Before the launch, Snakes on a Plane got a lot of attention because of Internet buzz , but the movie failed to live up to expectations. Starring Samuel L. Jackson as a federal agent battling killer snakes on a redeye (late evening) flight, the movie had taken in $26.5 million in 10 days.

Too many of today's' movies are rubbish and studios are hurting. That was the principal reason that Tom Cruise was ejected from the Paramount Pictures' lot last Tuesday, rather than because he had made an ass of himself in PR terms in the past year, in particular in his avid evangelism of Scientology that was founded by a science-fiction writer. In an interview with the German magazine Der Spiegel last year, Cruise lashed out after the reporter suggested that Scientology was a pseudoscience.

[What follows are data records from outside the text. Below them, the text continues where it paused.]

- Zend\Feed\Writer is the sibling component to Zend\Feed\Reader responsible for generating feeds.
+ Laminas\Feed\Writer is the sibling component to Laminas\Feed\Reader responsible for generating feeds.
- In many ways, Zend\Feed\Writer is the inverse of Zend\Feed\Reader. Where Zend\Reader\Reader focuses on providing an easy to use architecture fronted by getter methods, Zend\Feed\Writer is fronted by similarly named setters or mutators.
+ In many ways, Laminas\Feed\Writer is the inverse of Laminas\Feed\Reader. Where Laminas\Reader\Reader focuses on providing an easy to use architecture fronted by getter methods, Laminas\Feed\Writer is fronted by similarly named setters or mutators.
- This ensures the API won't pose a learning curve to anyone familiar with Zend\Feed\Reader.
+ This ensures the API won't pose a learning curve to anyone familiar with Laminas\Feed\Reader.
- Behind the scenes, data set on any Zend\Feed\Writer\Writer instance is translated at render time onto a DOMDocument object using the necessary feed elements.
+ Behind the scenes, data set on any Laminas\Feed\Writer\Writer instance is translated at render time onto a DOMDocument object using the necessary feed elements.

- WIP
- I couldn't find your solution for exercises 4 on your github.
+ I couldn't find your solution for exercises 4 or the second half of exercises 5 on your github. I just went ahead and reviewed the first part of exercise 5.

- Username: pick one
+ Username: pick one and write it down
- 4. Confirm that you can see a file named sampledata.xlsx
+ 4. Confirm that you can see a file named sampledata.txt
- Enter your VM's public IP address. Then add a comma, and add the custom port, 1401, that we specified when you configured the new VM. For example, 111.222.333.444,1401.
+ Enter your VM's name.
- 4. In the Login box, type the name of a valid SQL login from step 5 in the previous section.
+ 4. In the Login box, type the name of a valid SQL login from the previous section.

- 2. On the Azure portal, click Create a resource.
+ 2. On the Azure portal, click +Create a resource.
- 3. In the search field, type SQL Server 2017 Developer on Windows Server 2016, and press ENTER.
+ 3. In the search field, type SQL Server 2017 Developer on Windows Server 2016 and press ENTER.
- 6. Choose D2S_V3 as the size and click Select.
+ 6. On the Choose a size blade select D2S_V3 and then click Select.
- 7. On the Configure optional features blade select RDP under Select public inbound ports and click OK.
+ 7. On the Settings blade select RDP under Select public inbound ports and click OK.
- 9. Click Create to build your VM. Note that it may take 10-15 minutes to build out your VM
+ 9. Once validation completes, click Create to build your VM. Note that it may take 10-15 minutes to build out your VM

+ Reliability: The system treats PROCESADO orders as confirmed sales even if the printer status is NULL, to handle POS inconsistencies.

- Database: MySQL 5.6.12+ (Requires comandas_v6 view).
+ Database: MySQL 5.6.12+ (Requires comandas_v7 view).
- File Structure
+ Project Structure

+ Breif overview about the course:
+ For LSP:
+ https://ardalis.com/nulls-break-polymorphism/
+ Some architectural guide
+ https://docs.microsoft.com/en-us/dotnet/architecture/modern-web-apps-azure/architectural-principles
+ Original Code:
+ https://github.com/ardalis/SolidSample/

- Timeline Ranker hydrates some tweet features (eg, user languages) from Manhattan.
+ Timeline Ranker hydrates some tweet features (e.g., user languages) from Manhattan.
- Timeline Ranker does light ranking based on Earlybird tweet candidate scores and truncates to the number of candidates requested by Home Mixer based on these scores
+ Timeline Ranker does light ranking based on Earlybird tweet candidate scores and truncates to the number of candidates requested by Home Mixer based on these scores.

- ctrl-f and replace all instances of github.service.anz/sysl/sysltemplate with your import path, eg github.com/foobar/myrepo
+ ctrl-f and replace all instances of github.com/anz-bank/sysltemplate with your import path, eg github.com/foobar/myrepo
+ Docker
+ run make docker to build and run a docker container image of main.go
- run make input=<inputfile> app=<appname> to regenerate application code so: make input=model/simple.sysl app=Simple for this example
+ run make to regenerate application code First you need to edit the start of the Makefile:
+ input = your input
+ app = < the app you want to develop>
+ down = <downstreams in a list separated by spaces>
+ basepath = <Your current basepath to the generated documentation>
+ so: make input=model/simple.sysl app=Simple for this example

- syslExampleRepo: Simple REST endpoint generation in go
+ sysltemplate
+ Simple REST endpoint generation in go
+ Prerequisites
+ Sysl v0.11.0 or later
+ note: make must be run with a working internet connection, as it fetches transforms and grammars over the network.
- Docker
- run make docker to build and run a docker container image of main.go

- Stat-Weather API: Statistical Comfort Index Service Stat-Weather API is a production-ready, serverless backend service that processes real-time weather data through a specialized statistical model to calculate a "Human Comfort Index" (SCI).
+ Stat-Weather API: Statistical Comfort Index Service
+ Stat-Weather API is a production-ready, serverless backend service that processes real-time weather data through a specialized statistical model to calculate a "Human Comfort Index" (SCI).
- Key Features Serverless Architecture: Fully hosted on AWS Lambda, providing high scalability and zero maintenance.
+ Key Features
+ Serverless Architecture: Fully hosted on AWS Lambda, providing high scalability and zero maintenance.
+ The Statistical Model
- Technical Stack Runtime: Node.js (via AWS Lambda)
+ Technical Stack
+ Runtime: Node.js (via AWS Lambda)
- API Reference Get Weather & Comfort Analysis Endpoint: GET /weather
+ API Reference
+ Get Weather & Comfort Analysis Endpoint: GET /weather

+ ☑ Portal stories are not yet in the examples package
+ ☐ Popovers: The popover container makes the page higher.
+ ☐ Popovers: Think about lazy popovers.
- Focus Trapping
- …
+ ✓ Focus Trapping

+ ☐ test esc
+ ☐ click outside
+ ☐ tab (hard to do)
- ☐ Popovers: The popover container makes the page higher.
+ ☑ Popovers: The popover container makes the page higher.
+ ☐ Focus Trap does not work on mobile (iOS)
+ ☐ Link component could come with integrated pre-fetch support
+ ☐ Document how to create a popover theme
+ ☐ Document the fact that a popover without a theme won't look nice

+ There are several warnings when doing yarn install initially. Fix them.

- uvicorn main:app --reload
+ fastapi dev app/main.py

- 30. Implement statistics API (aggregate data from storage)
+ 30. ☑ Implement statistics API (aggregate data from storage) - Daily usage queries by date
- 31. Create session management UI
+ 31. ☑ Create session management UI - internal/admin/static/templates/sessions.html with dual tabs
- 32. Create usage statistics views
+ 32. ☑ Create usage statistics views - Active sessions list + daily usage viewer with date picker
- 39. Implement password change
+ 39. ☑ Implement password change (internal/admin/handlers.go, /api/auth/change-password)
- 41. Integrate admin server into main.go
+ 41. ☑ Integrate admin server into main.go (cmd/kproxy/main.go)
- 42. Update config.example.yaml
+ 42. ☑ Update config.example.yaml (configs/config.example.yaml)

Cruise had a production company based at Paramount for a cost of $10 a year. Even so, he made an estimated $80 million from Mission Impossible III, through a cut of gross revenues of more than 20% and 40% on all DVD sales.

Sumner Redstone, the 83-year-old head of Paramount’s parent company, said that Cruise’s falling popularity cost Paramount up to $150 million on Mission: Impossible III. As Redstone saw it, Cruise overplayed his hand, both financially and personally.

In firing Cruise, Redstone issued a warning to other puffed-up stars with inflated salaries and demands.

It often appears that producers and directors ignore the reality that the video gaming generation are not as impressed with special effects as assumed. So movies like King Kong and Star Wars III failed to match the hype because the story lines were predictable and banal. The Da Vinci Code was another bore.

Viral marketing via recommendations from friends is key to a movies success and rather than having a small number grab so much of the pie, often for indifferent performances, investing time and money in quality scripting would do wonders for the industry.

More movies like Speed and The Sixth Sense, please!!